Regent based parallel meshfree LSKUM solver for heterogenous HPC platforms
Sanath Salil, Nischay Ram Mamidi, Anil Nemili, Elliott Slaughter
TL;DR
This work develops a Regent-based meshfree LSKUM solver for $2D$ inviscid Euler equations on heterogeneous HPC platforms and benchmarks it against CUDA-C and Fortran+MPI implementations.It introduces a GPU-accelerated Regent path with implicit data movement and a CPU-parallel path based on METIS and Legion, verified on the NACA 0012 test cases.Results show Regent achieves portable performance and competitive CPU scaling, but GPU speedups lag CUDA-C due to lower SM utilisation and higher warp stalls; kernel-level optimizations such as splitting the flux_residual kernel help narrow the gap.The findings support Regent as a viable, maintainable route for cross-architecture CFD codes, with future work targeting $3D$ extensions and broader hardware support.
Abstract
Regent is an implicitly parallel programming language that allows the development of a single codebase for heterogeneous platforms targeting CPUs and GPUs. This paper presents the development of a parallel meshfree solver in Regent for two-dimensional inviscid compressible flows. The meshfree solver is based on the least squares kinetic upwind method. Example codes are presented to show the difference between the Regent and CUDA-C implementations of the meshfree solver on a GPU node. For CPU parallel computations, details are presented on how the data communication and synchronisation are handled by Regent and Fortran+MPI codes.
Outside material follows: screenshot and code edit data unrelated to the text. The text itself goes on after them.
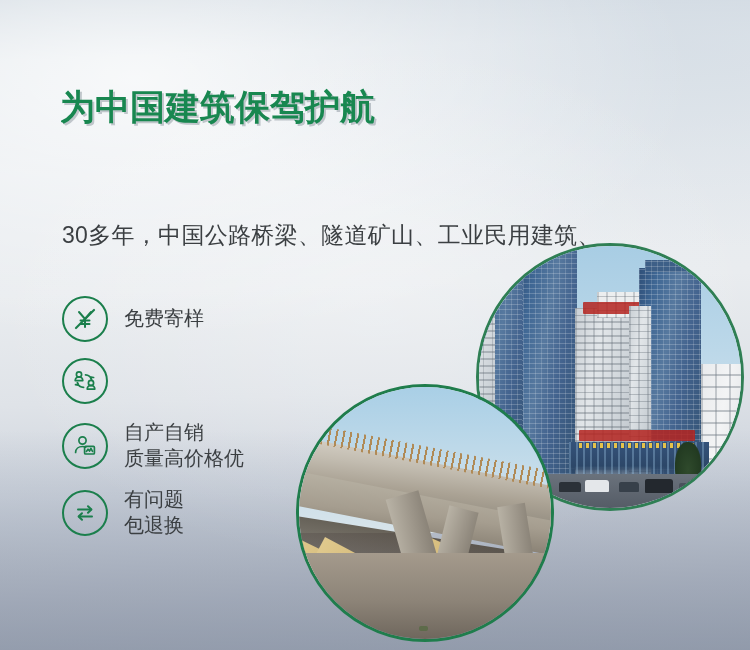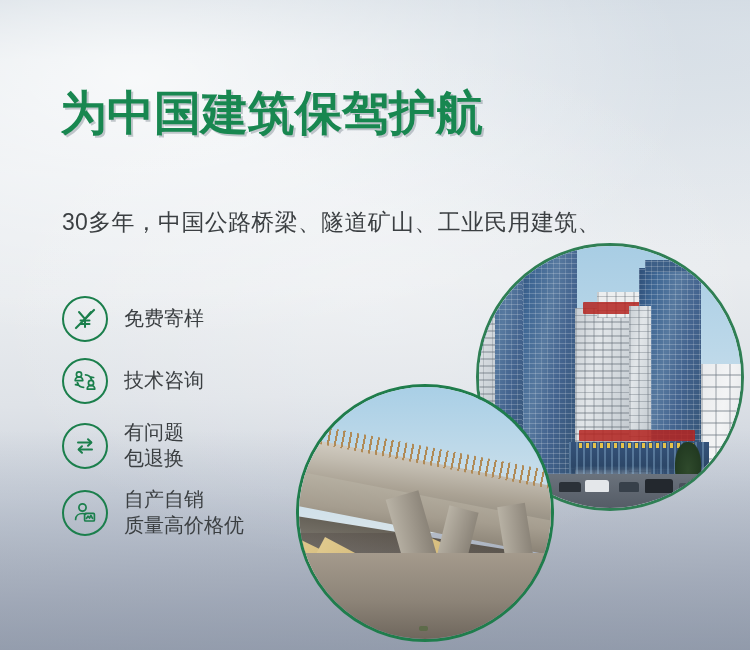--- a/index.html
+++ b/index.html
@@ -30,7 +30,7 @@
   #headline{position:absolute;left:60px;top:78px;width:660px;}
   .hl-line{white-space:nowrap;line-height:1.0;}
   .hl1{font-size:47px;}
-  .hl2{font-size:47px;margin-top:11px;}
+  .hl2{font-size:35px;margin-top:11px;}
   .green{
     color:#18875089;
     color:#188750;

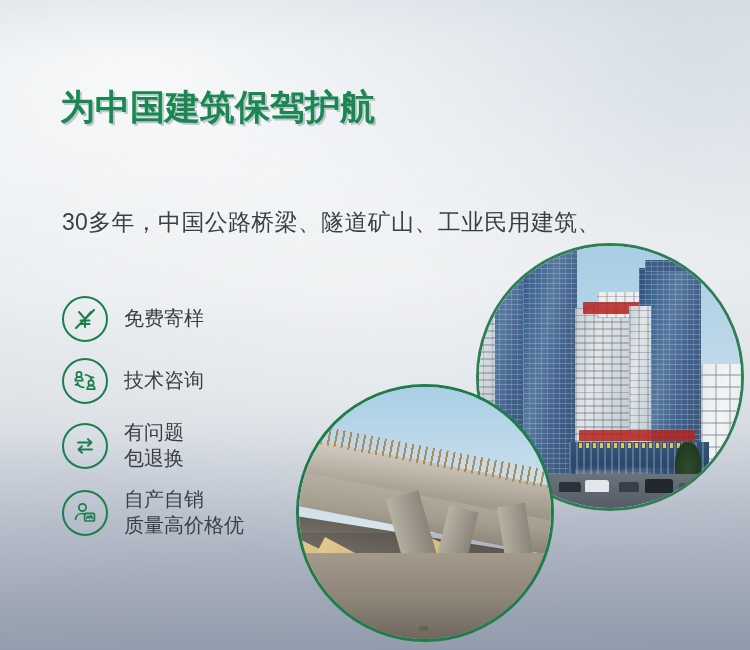--- a/index.html
+++ b/index.html
@@ -45,7 +45,7 @@
   }
 
   
-  #subcopy{position:absolute;left:62px;top:204px;width:660px;color:#3b3f42;}
+  #subcopy{position:absolute;left:62px;top:217px;width:660px;color:#3b3f42;}
   .sub-line{font-size:23px;line-height:1.62;white-space:nowrap;letter-spacing:.3px;}
 
   

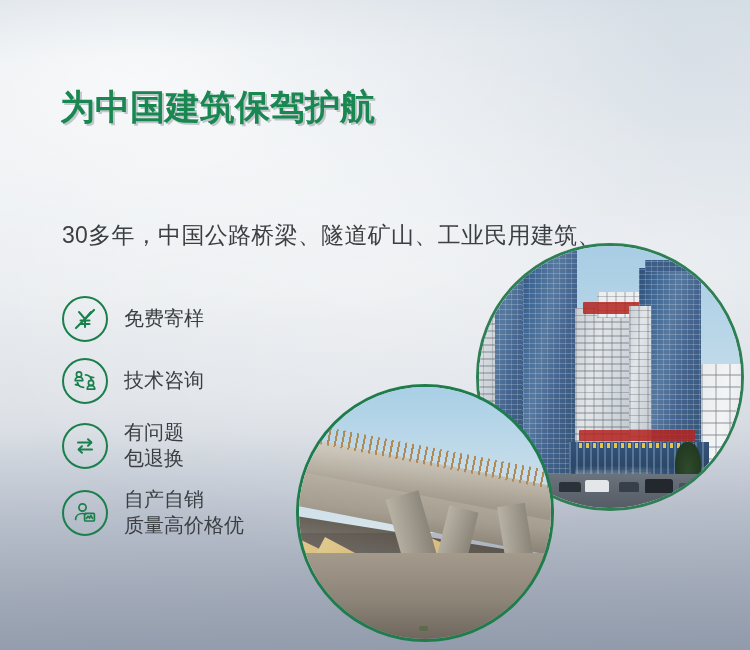--- a/index.html
+++ b/index.html
@@ -230,7 +230,6 @@
         </svg>
       </div>
       <div class="feat-text">
-        <span>技术咨询</span>
       </div>
     </div>
 

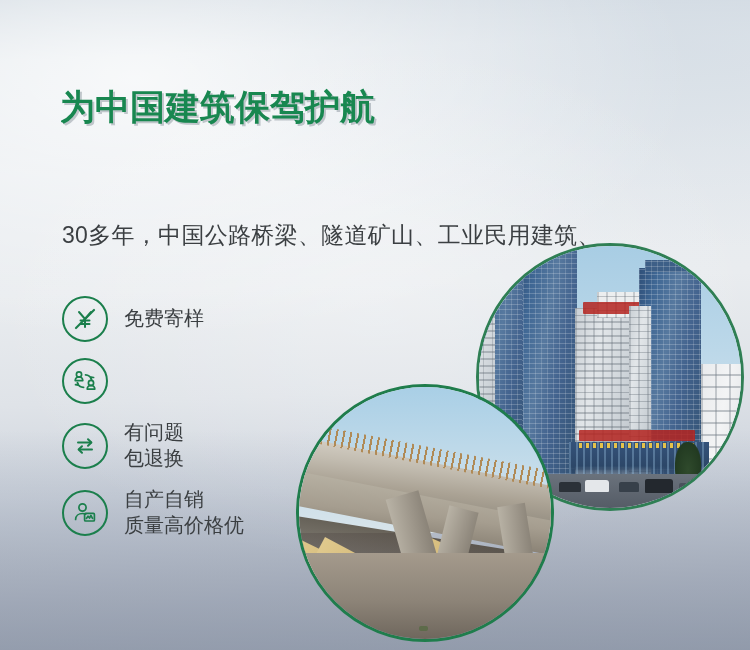--- a/index.html
+++ b/index.html
@@ -235,6 +235,21 @@
 
     <div class="feat two-line">
       <div class="feat-icon">
+        <svg width="30" height="30" viewBox="0 0 30 30" fill="none" stroke="#1b7f4c" stroke-width="1.7" stroke-linecap="round" stroke-linejoin="round">
+          <circle cx="12.5" cy="9.5" r="3.6"></circle>
+          <path d="M5.6 21.5c0-3.7 3.1-6 6.9-6 1.2 0 2.3.2 3.2.6"></path>
+          <rect x="14.6" y="15.4" width="9.8" height="7.6" rx="1"></rect>
+          <path d="M16.4 20.4l1.6-2.2 1.5 1.8 1.4-2.6 1.6 3"></path>
+        </svg>
+      </div>
+      <div class="feat-text">
+        <span>自产自销</span>
+        <span>质量高价格优</span>
+      </div>
+    </div>
+
+    <div class="feat two-line">
+      <div class="feat-icon">
         <svg width="30" height="30" viewBox="0 0 30 30" fill="none" stroke="#1b7f4c" stroke-width="2" stroke-linecap="round" stroke-linejoin="round">
           <path d="M8 11.5 H21"></path>
           <path d="M18 8.2 L21.4 11.5 L18 14.8"></path>
@@ -248,21 +263,6 @@
       </div>
     </div>
 
-    <div class="feat two-line">
-      <div class="feat-icon">
-        <svg width="30" height="30" viewBox="0 0 30 30" fill="none" stroke="#1b7f4c" stroke-width="1.7" stroke-linecap="round" stroke-linejoin="round">
-          <circle cx="12.5" cy="9.5" r="3.6"></circle>
-          <path d="M5.6 21.5c0-3.7 3.1-6 6.9-6 1.2 0 2.3.2 3.2.6"></path>
-          <rect x="14.6" y="15.4" width="9.8" height="7.6" rx="1"></rect>
-          <path d="M16.4 20.4l1.6-2.2 1.5 1.8 1.4-2.6 1.6 3"></path>
-        </svg>
-      </div>
-      <div class="feat-text">
-        <span>自产自销</span>
-        <span>质量高价格优</span>
-      </div>
-    </div>
-
   </div>
 </div>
The Regent solver is verified by applying it to the standard test cases for inviscid flows. Benchmark simulations are performed on coarse to very fine point distributions to assess the solver's performance. The computational efficiency of the Regent solver on an A100 GPU is compared with an equivalent meshfree solver written in CUDA-C. The codes are then profiled to investigate the differences in their performance. The performance of the Regent solver on CPU cores is compared with an equivalent explicitly parallel Fortran meshfree solver based on MPI. Scalability results are shown to offer insights into performance.